DATA FOR PROCESSING »
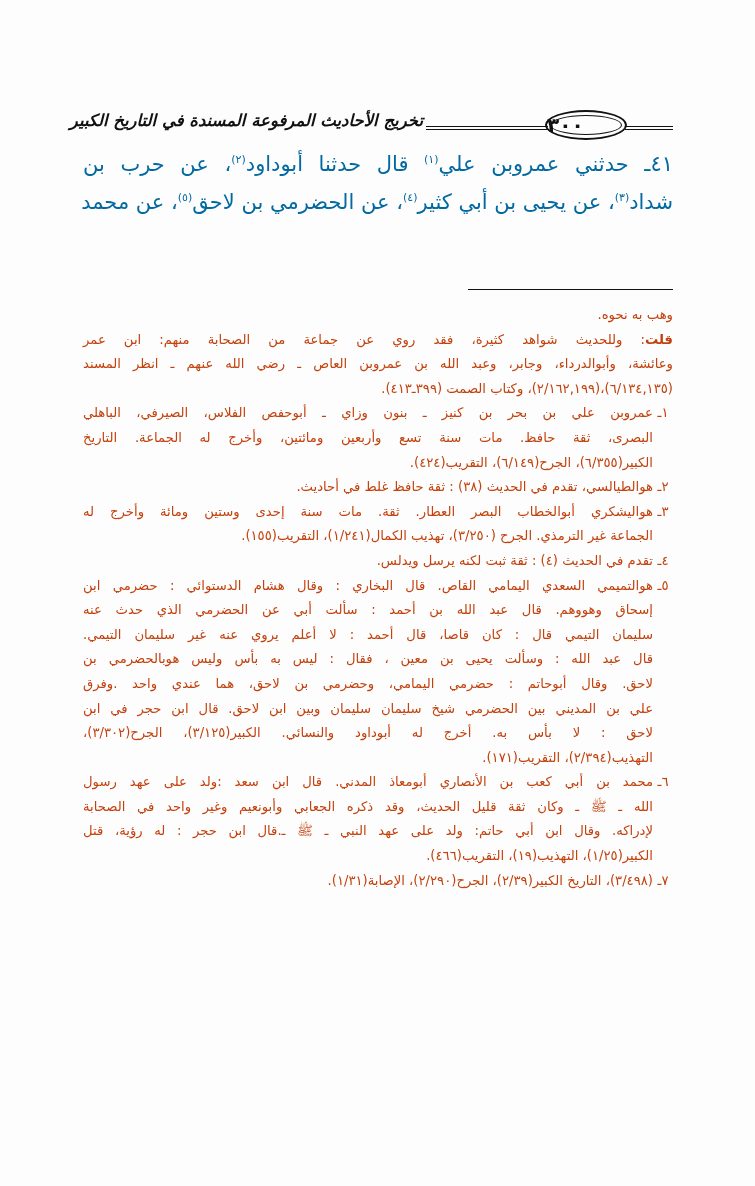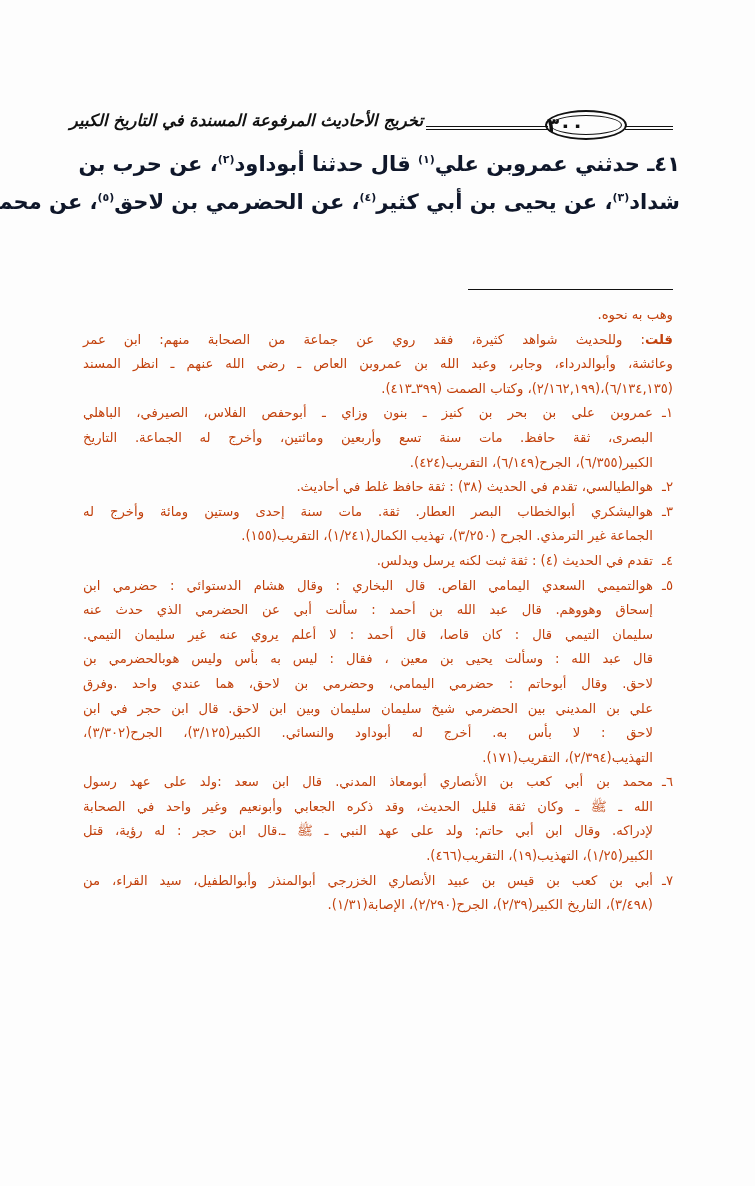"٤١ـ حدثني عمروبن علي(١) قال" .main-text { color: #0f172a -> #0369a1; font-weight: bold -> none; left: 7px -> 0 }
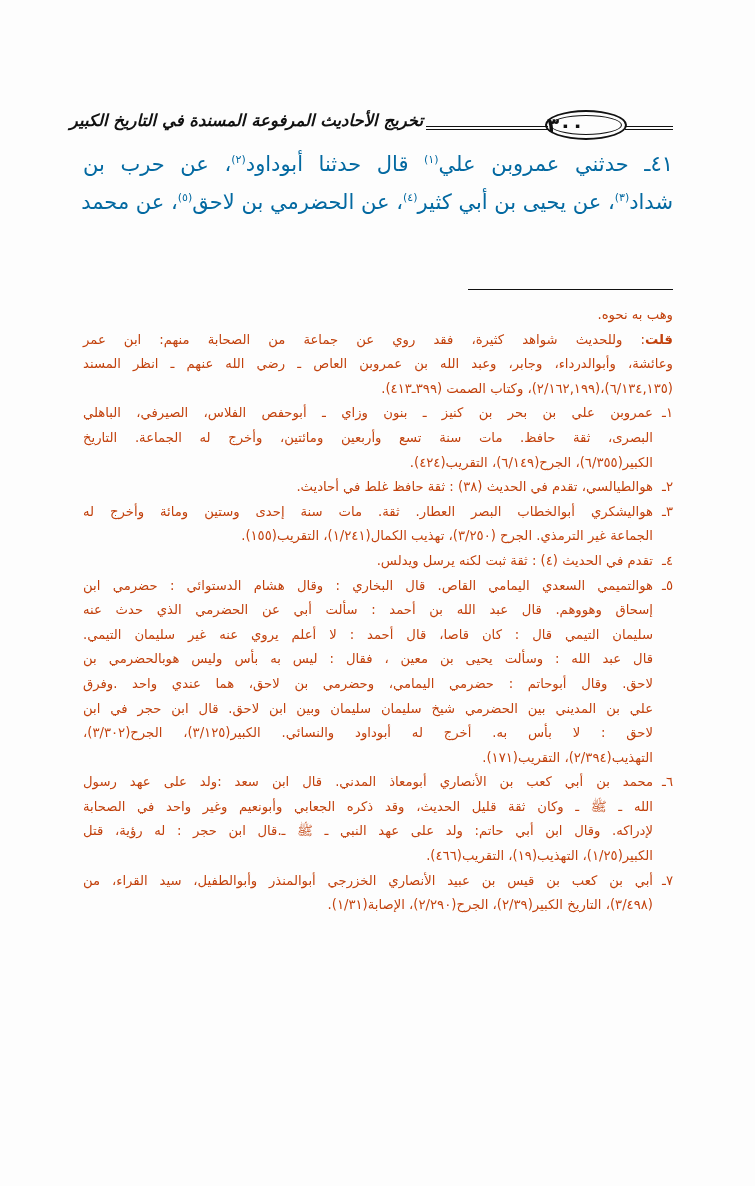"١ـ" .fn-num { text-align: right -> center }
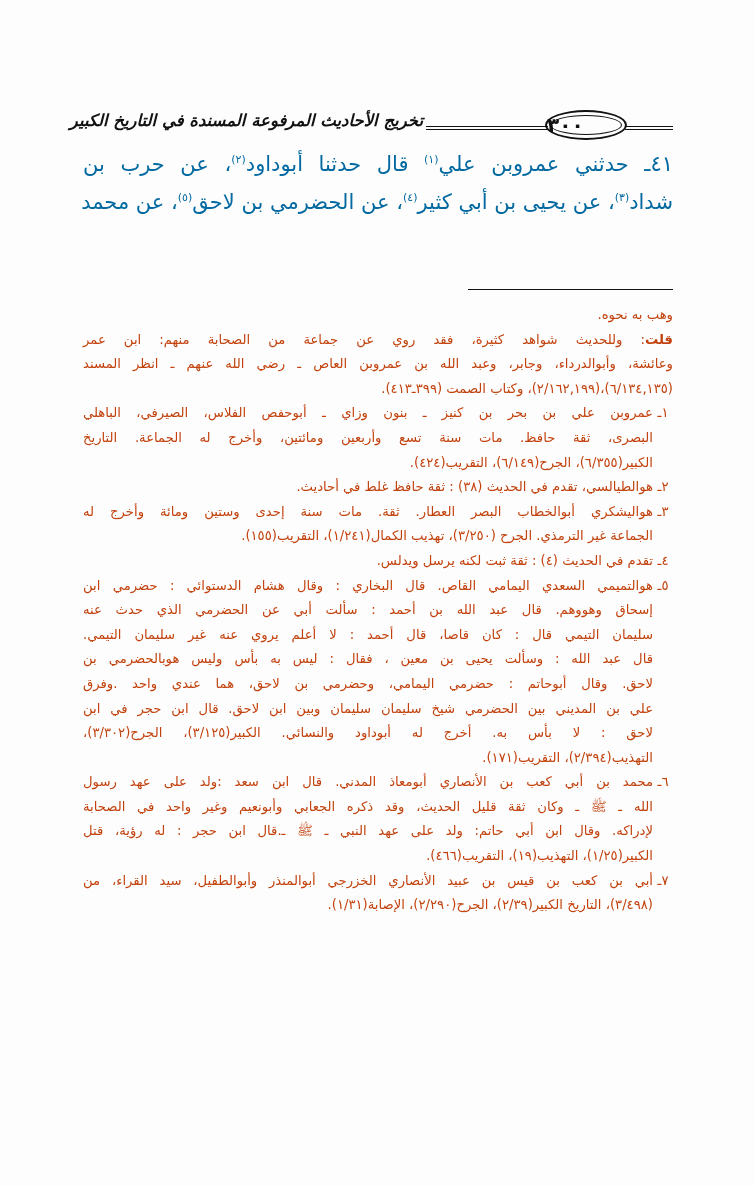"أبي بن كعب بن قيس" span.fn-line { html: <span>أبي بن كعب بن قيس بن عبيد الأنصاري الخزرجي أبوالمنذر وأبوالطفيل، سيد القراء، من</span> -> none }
...
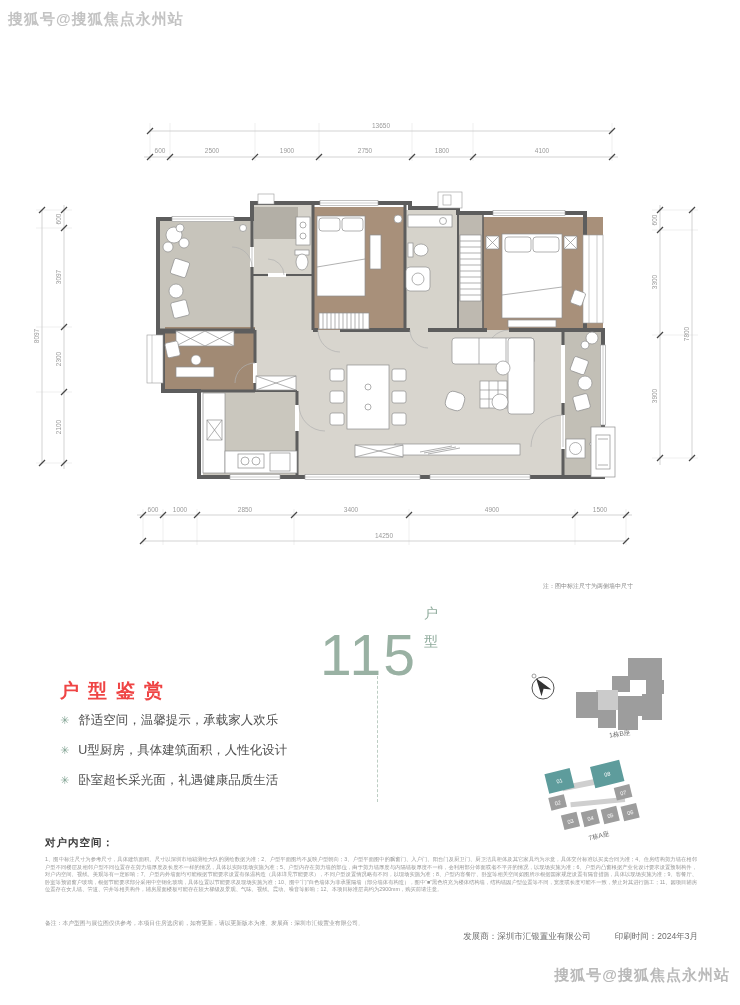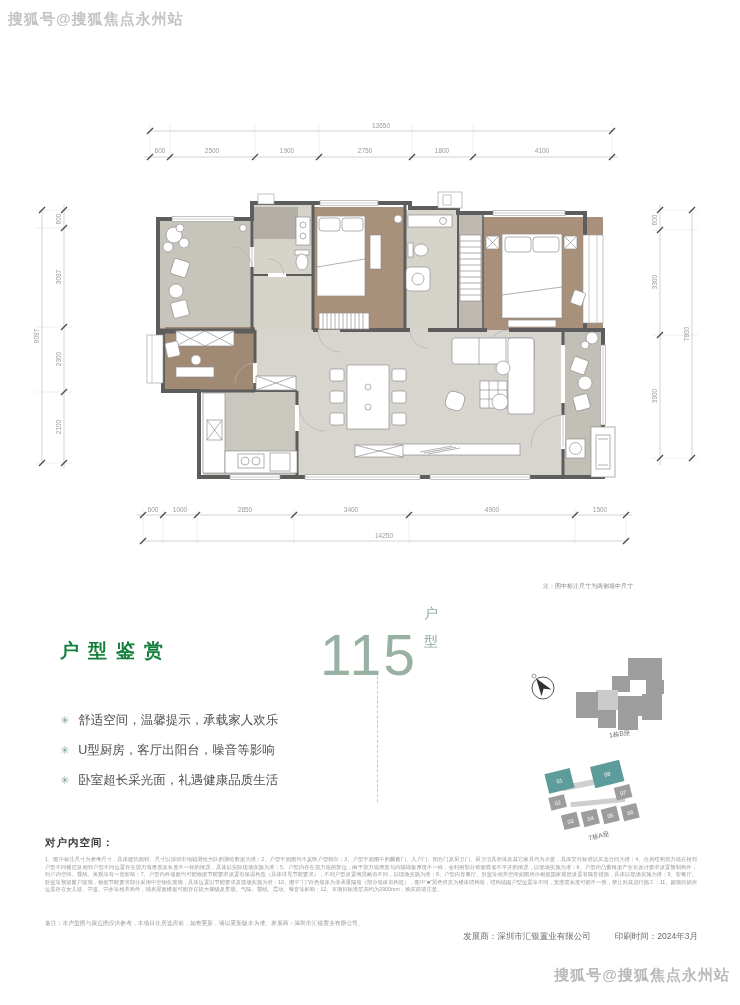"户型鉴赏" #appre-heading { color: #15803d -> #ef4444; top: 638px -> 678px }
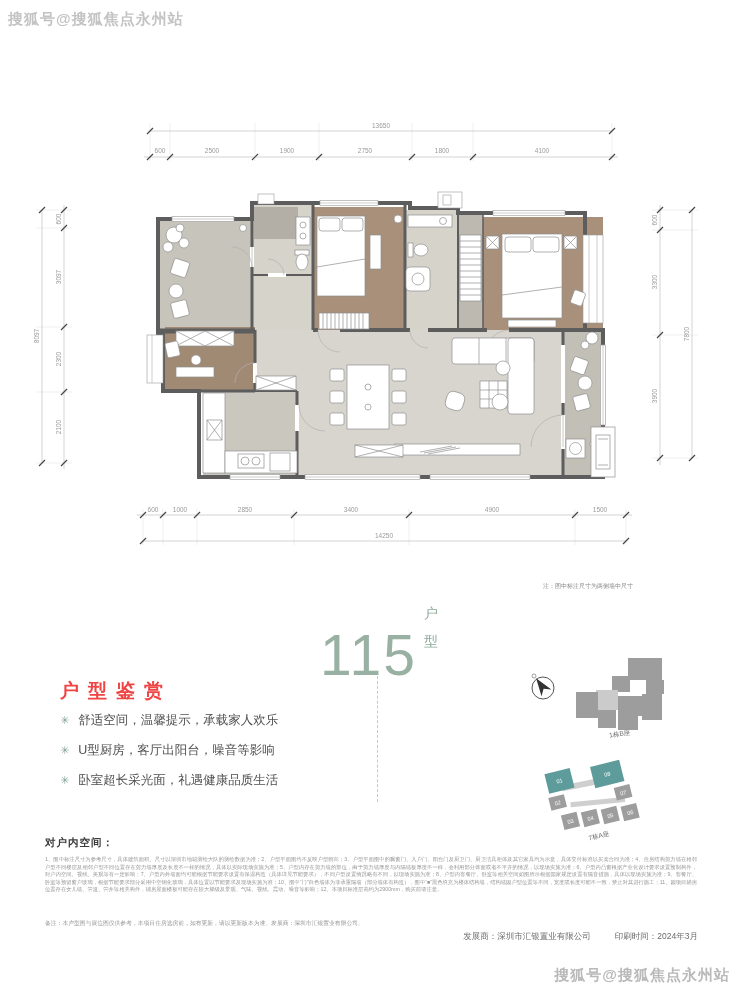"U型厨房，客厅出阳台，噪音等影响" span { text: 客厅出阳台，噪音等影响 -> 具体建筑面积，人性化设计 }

WORK INSTRUCTION » Although the records above contain pictures, the copy must not; set down exactly the lines from the one with "text-align: right ->" up to and including the one with "html: <span>أبي بن".

EXERCISE RESPONSE »
"١ـ" .fn-num { text-align: right -> center }
"أبي بن كعب بن قيس" span.fn-line { html: <span>أبي بن كعب بن قيس بن عبيد الأنصاري الخزرجي أبوالمنذر وأبوالطفيل، سيد القراء، من</span> -> none }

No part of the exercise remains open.